BEGIN

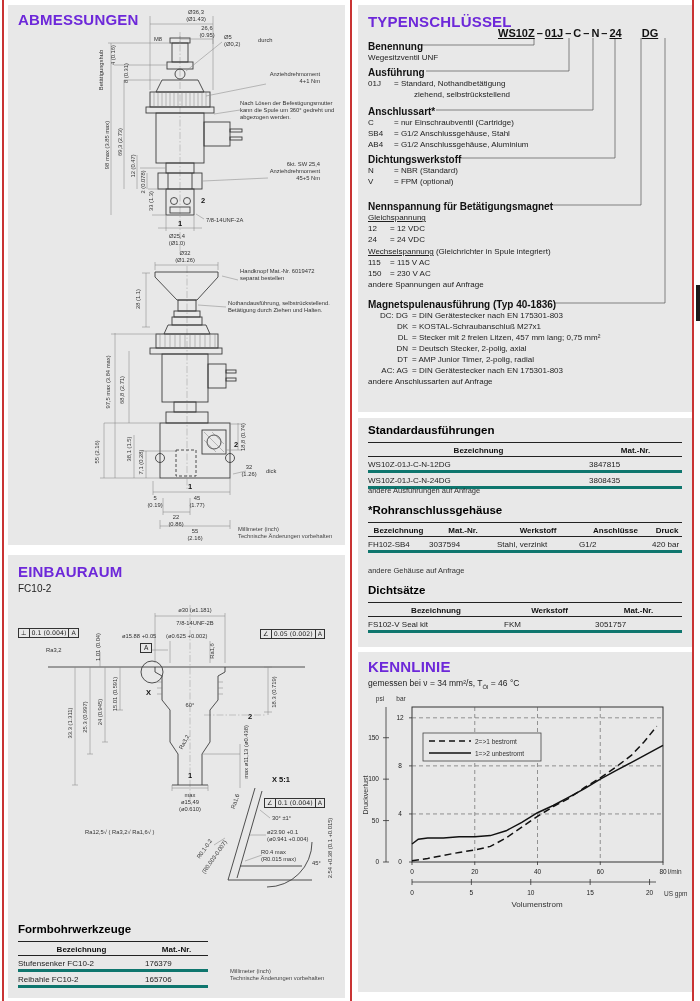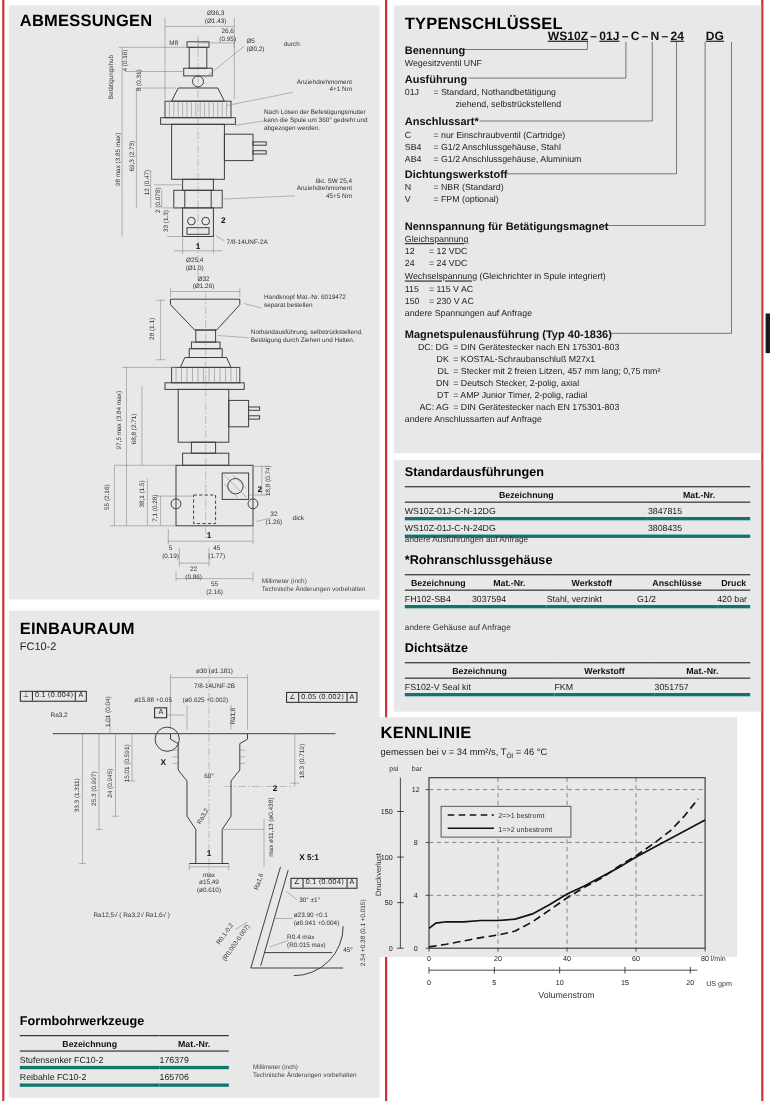--- a/index.html
+++ b/index.html
@@ -6,7 +6,7 @@
   #page{position:relative;width:700px;height:1001px;background:#fff;font-family:"Liberation Sans",sans-serif;overflow:hidden}
   .redline{position:absolute;top:0;bottom:0;width:2px;background:#c93434}
   .panel{position:absolute;background:#e8e8e8}
-  .h1{position:absolute;font-size:15px;font-weight:bold;color:#000000;letter-spacing:.2px}
+  .h1{position:absolute;font-size:15px;font-weight:bold;color:#6d28d9;letter-spacing:.2px}
   .h2{position:absolute;font-size:11.5px;font-weight:bold;color:#000}
   .sub{position:absolute;font-size:10px;color:#222}
   .tk-code{position:absolute;font-size:11px;font-weight:bold;color:#111;white-space:nowrap}

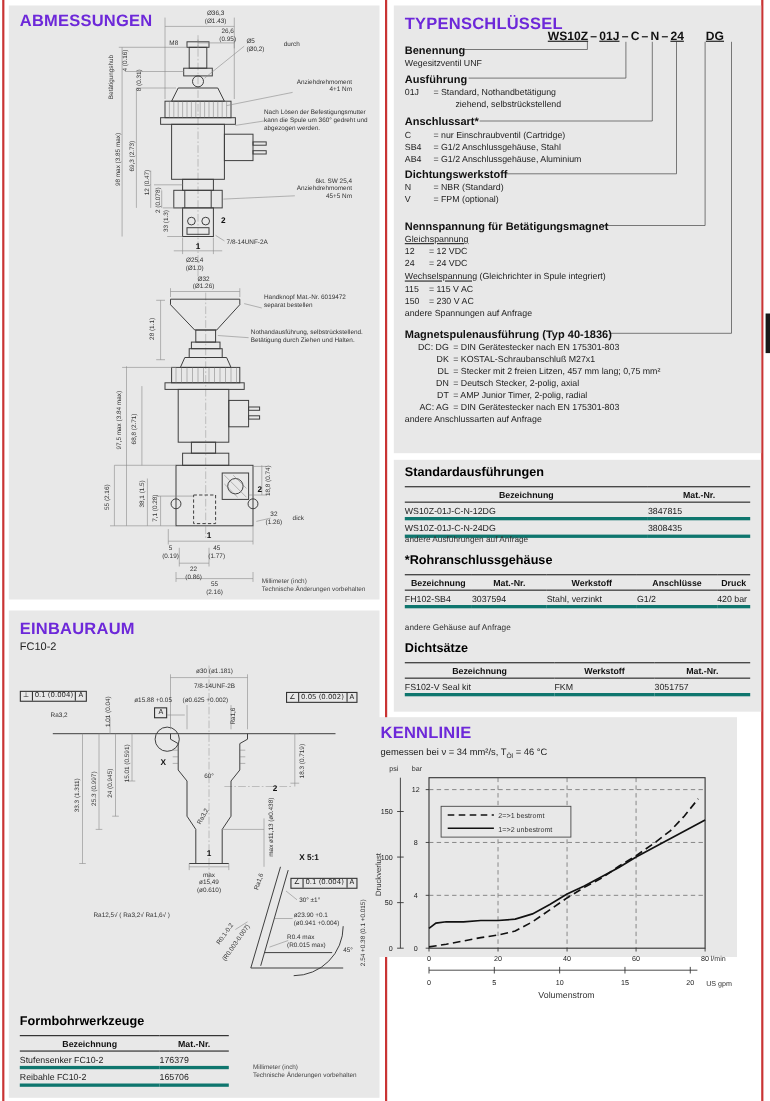--- a/index.html
+++ b/index.html
@@ -393,7 +393,7 @@
       </table>
   </div>
 
-  <div class="panel" style="left:336px;top:652px;width:334px;height:218px">
+  <div class="panel" style="left:358px;top:652px;width:334px;height:340px">
     <div class="h1" style="left:10px;top:6px">KENNLINIE</div>
     <div style="position:absolute;left:10px;top:26px;font-size:8.5px;color:#222">
       <span>gemessen bei ν = 34 mm²/s, T</span><sub style="font-size:6px">Öl</sub><span> = 46 °C</span>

END

▶ Aim of the exercise
Leave out the pictures and copy everything else in the records word for word.

▶ Answer for this exercise
--- a/index.html
+++ b/index.html
@@ -6,7 +6,7 @@
   #page{position:relative;width:700px;height:1001px;background:#fff;font-family:"Liberation Sans",sans-serif;overflow:hidden}
   .redline{position:absolute;top:0;bottom:0;width:2px;background:#c93434}
   .panel{position:absolute;background:#e8e8e8}
-  .h1{position:absolute;font-size:15px;font-weight:bold;color:#000000;letter-spacing:.2px}
+  .h1{position:absolute;font-size:15px;font-weight:bold;color:#6d28d9;letter-spacing:.2px}
   .h2{position:absolute;font-size:11.5px;font-weight:bold;color:#000}
   .sub{position:absolute;font-size:10px;color:#222}
   .tk-code{position:absolute;font-size:11px;font-weight:bold;color:#111;white-space:nowrap}

--- a/index.html
+++ b/index.html
@@ -393,7 +393,7 @@
       </table>
   </div>
 
-  <div class="panel" style="left:336px;top:652px;width:334px;height:218px">
+  <div class="panel" style="left:358px;top:652px;width:334px;height:340px">
     <div class="h1" style="left:10px;top:6px">KENNLINIE</div>
     <div style="position:absolute;left:10px;top:26px;font-size:8.5px;color:#222">
       <span>gemessen bei ν = 34 mm²/s, T</span><sub style="font-size:6px">Öl</sub><span> = 46 °C</span>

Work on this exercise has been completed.